Records for processing below:
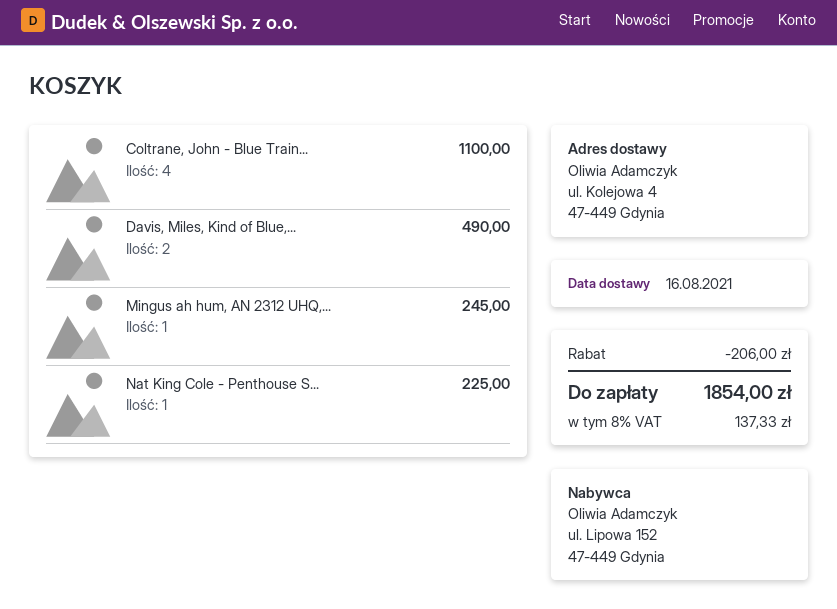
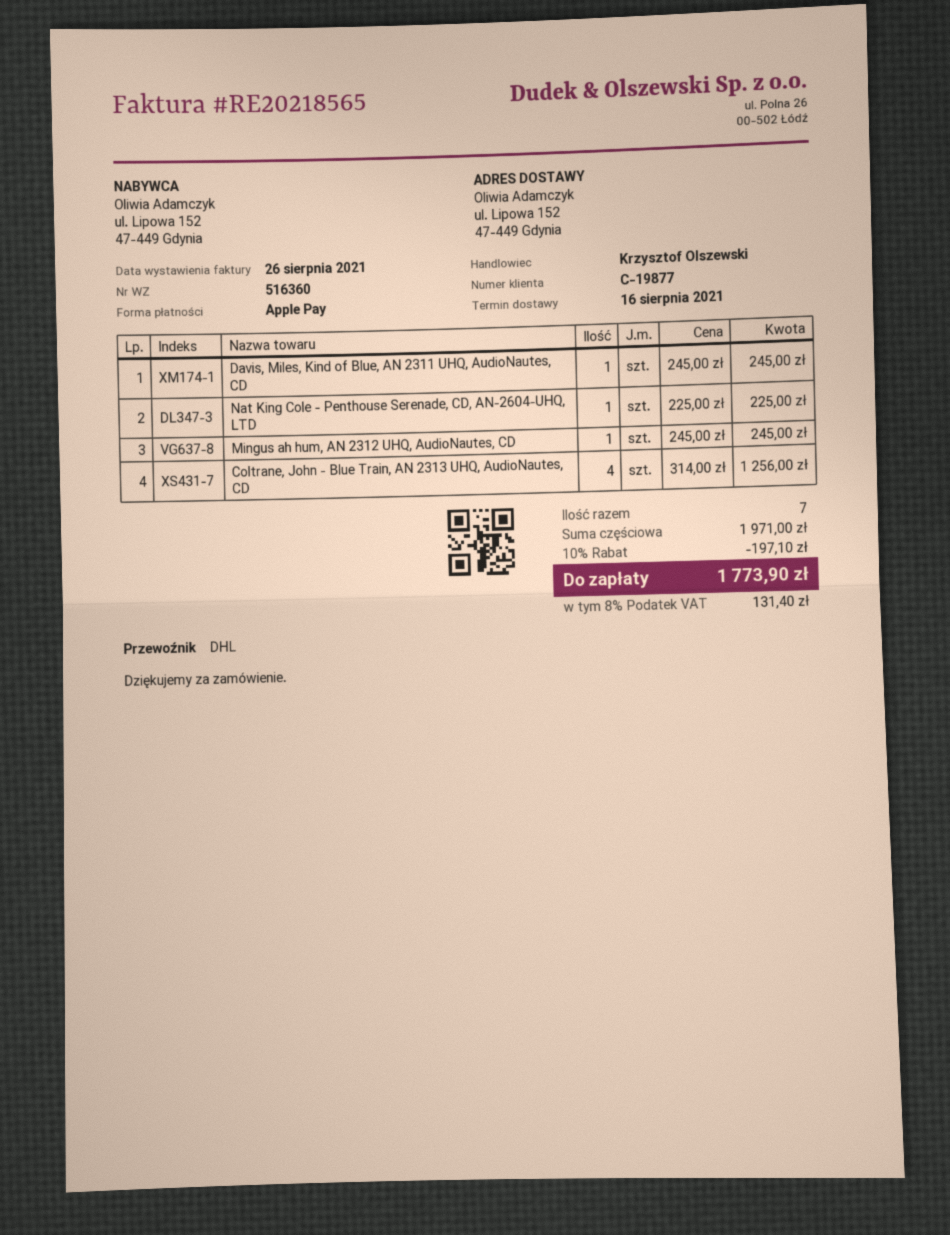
ship to: ul. Kolejowa 4, 47-449 Gdynia -> ul. Lipowa 152, 47-449 Gdynia
Coltrane, John - Blue Train...: 4 for 1100.00 -> 4 for 1256.00
Davis, Miles, Kind of Blue,...: 2 for 490.00 -> 1 for 245.00
discount: 206.00 -> 197.10
tax: 8% = 137.33 -> 8% = 131.40
total: 1854.00 -> 1773.90

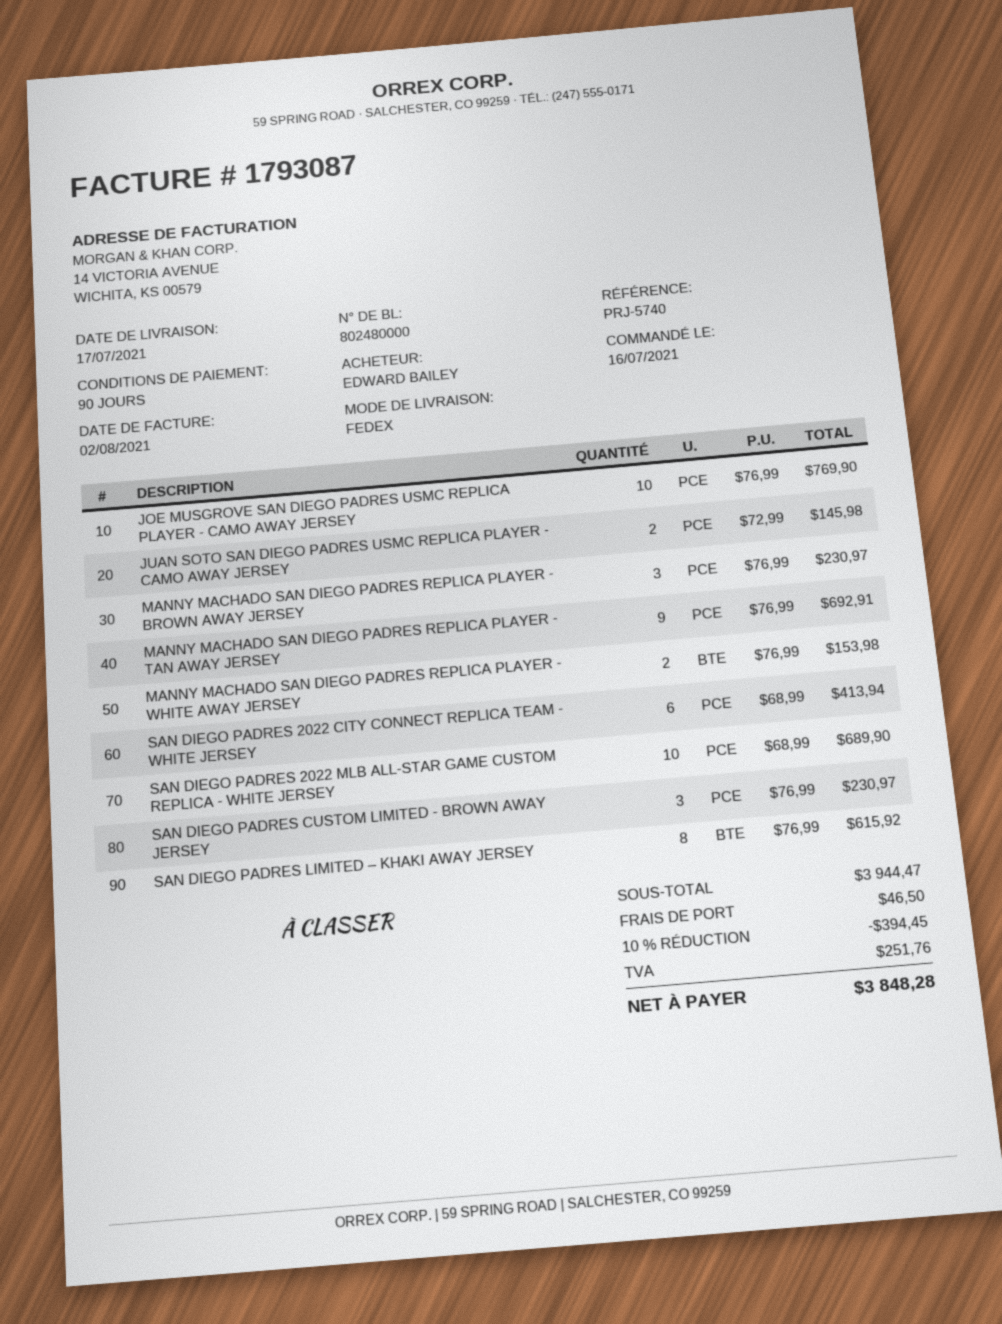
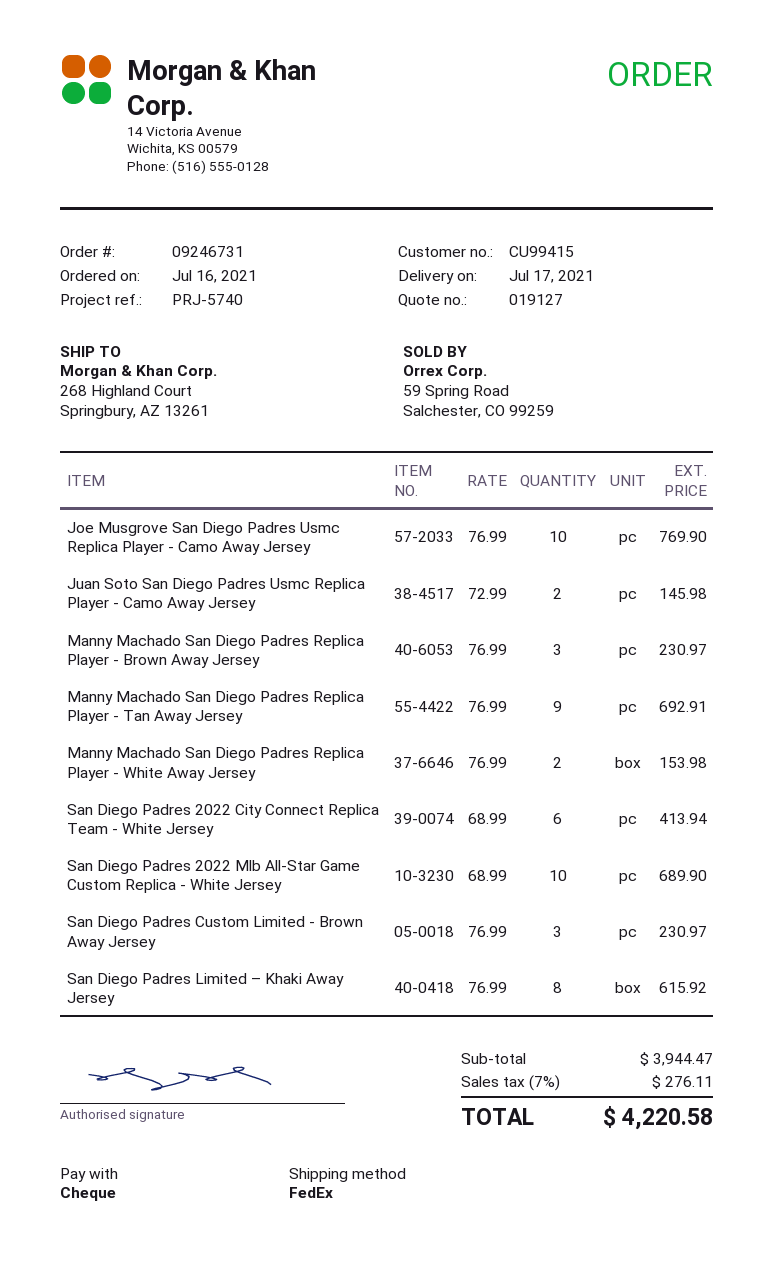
discount: 10% = 394.45 -> none
shipping: 46.50 -> none
tax: 251.76 -> 276.11
total: 3848.28 -> 4220.58

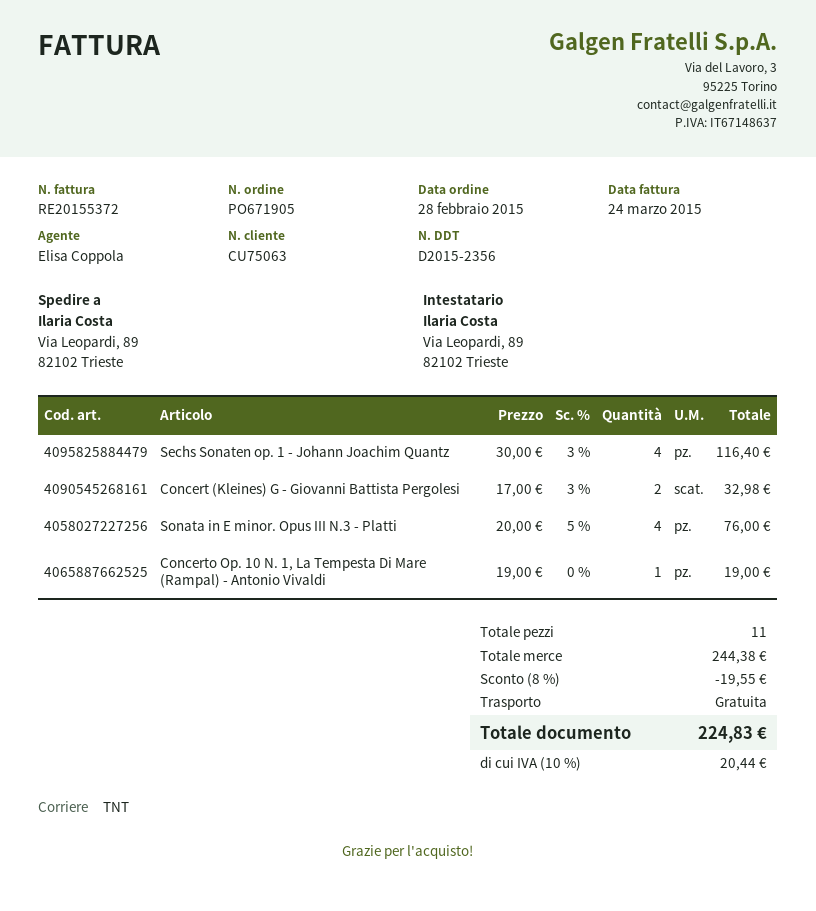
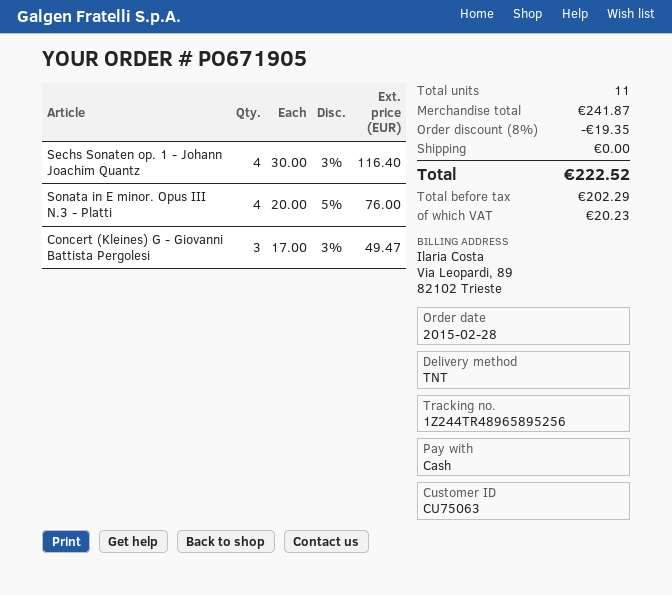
Concert (Kleines) G - Giovanni Battista Pergolesi: 2 x 17.00 - 3% = 32.98 -> 3 x 17.00 - 3% = 49.47
Concerto Op. 10 N. 1, La Tempesta Di Mare (Rampal) - Antonio Vivaldi: 1 x 19.00 = 19.00 -> none
subtotal: 244.38 -> 241.87
discount: 8% = 19.55 -> 8% = 19.35
tax: 20.44 -> 20.23
total: 224.83 -> 222.52

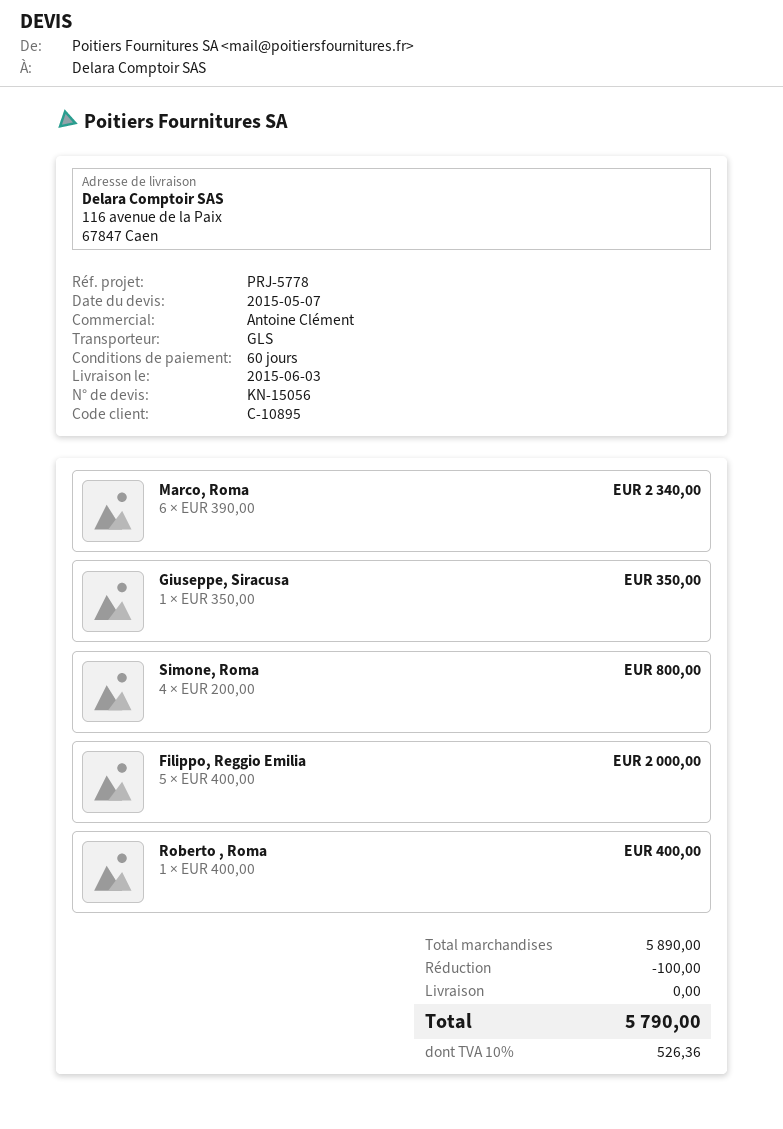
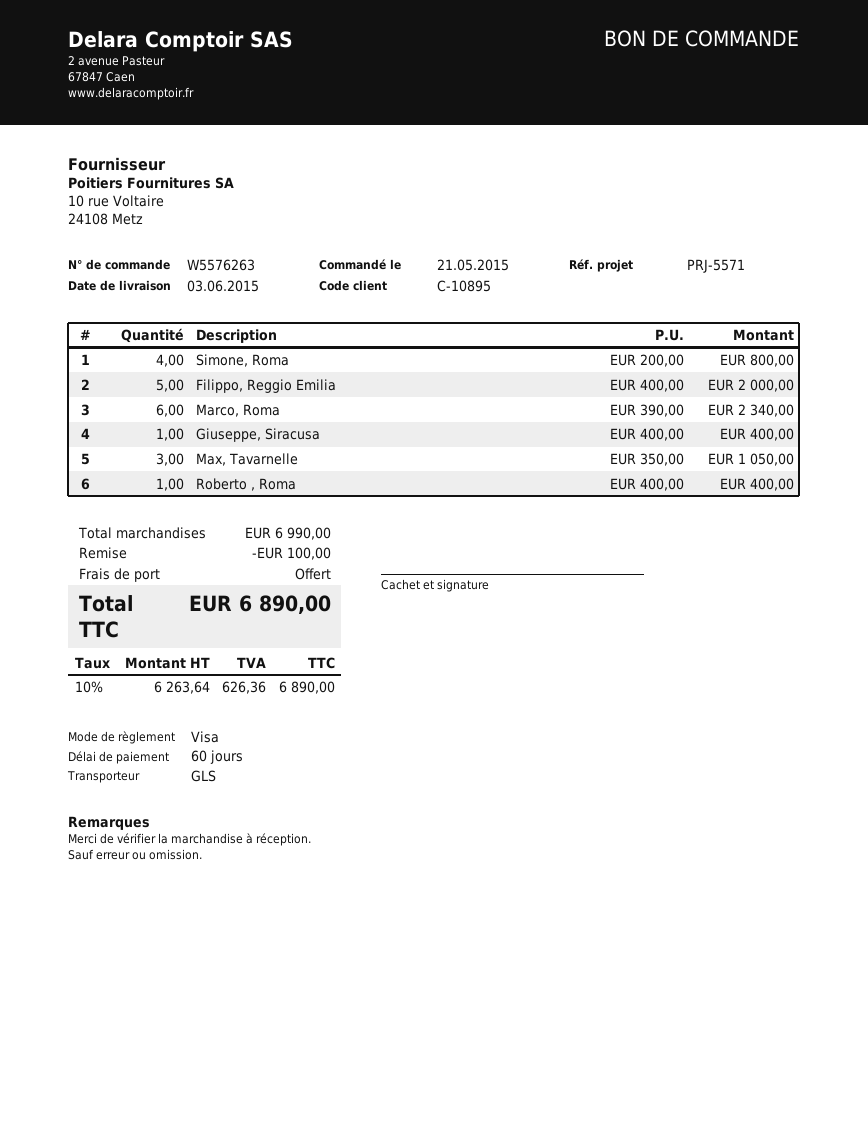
reference: PRJ-5778 -> PRJ-5571
Giuseppe, Siracusa: 1 x 350.00 = 350.00 -> 1 x 400.00 = 400.00
Max, Tavarnelle: none -> 3 x 350.00 = 1050.00
subtotal: 5890.00 -> 6990.00
tax: 10% = 526.36 -> 10% = 626.36
total: 5790.00 -> 6890.00

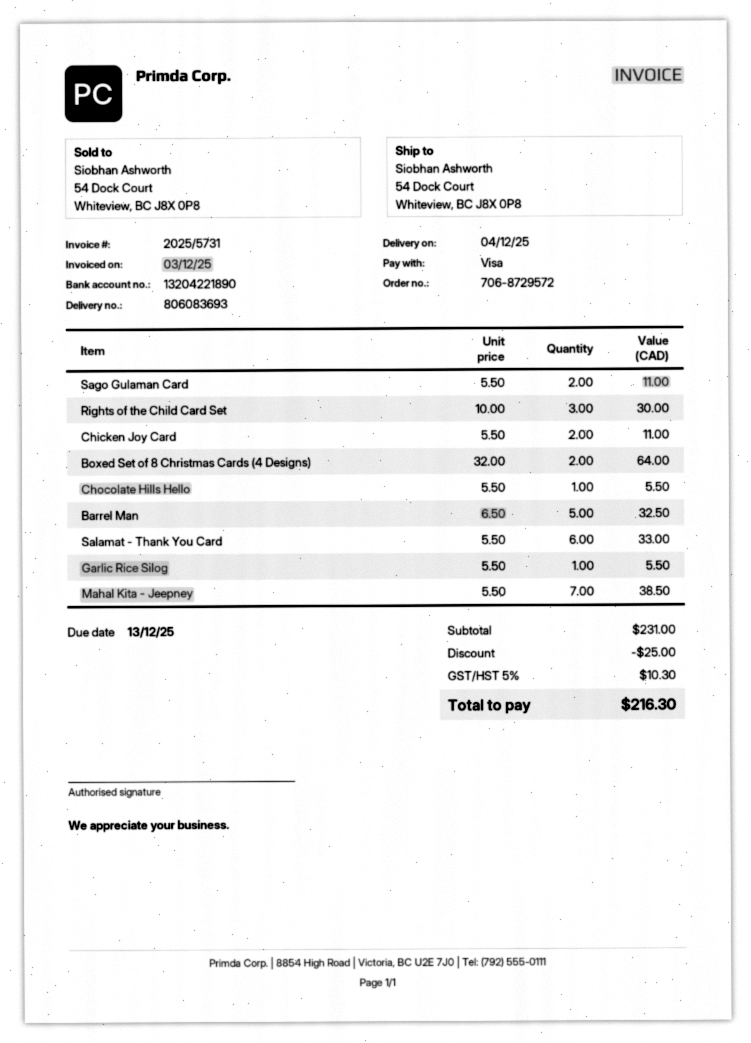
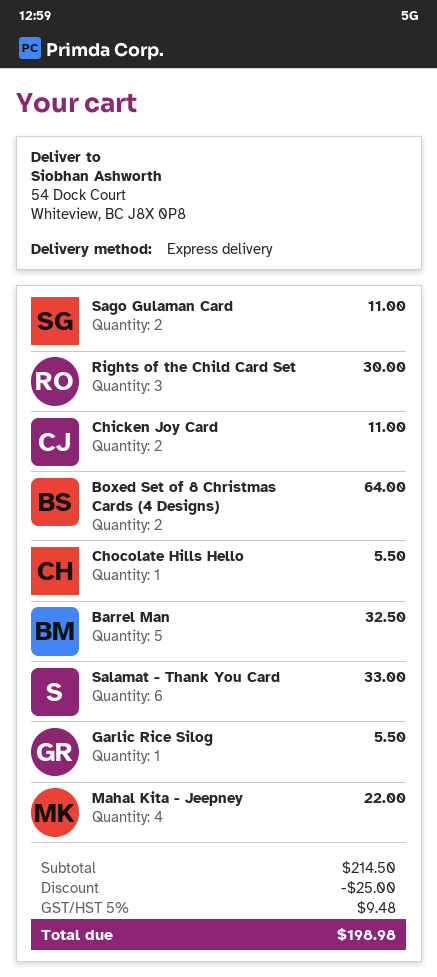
Mahal Kita - Jeepney: 7 for 38.50 -> 4 for 22.00
subtotal: 231.00 -> 214.50
tax: 5% = 10.30 -> 5% = 9.48
total: 216.30 -> 198.98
End of Records for processing.
## Aim of the task
Look through the records and gather every line containing "subtotal".

## Answer
subtotal: 244.38 -> 241.87
subtotal: 5890.00 -> 6990.00
subtotal: 231.00 -> 214.50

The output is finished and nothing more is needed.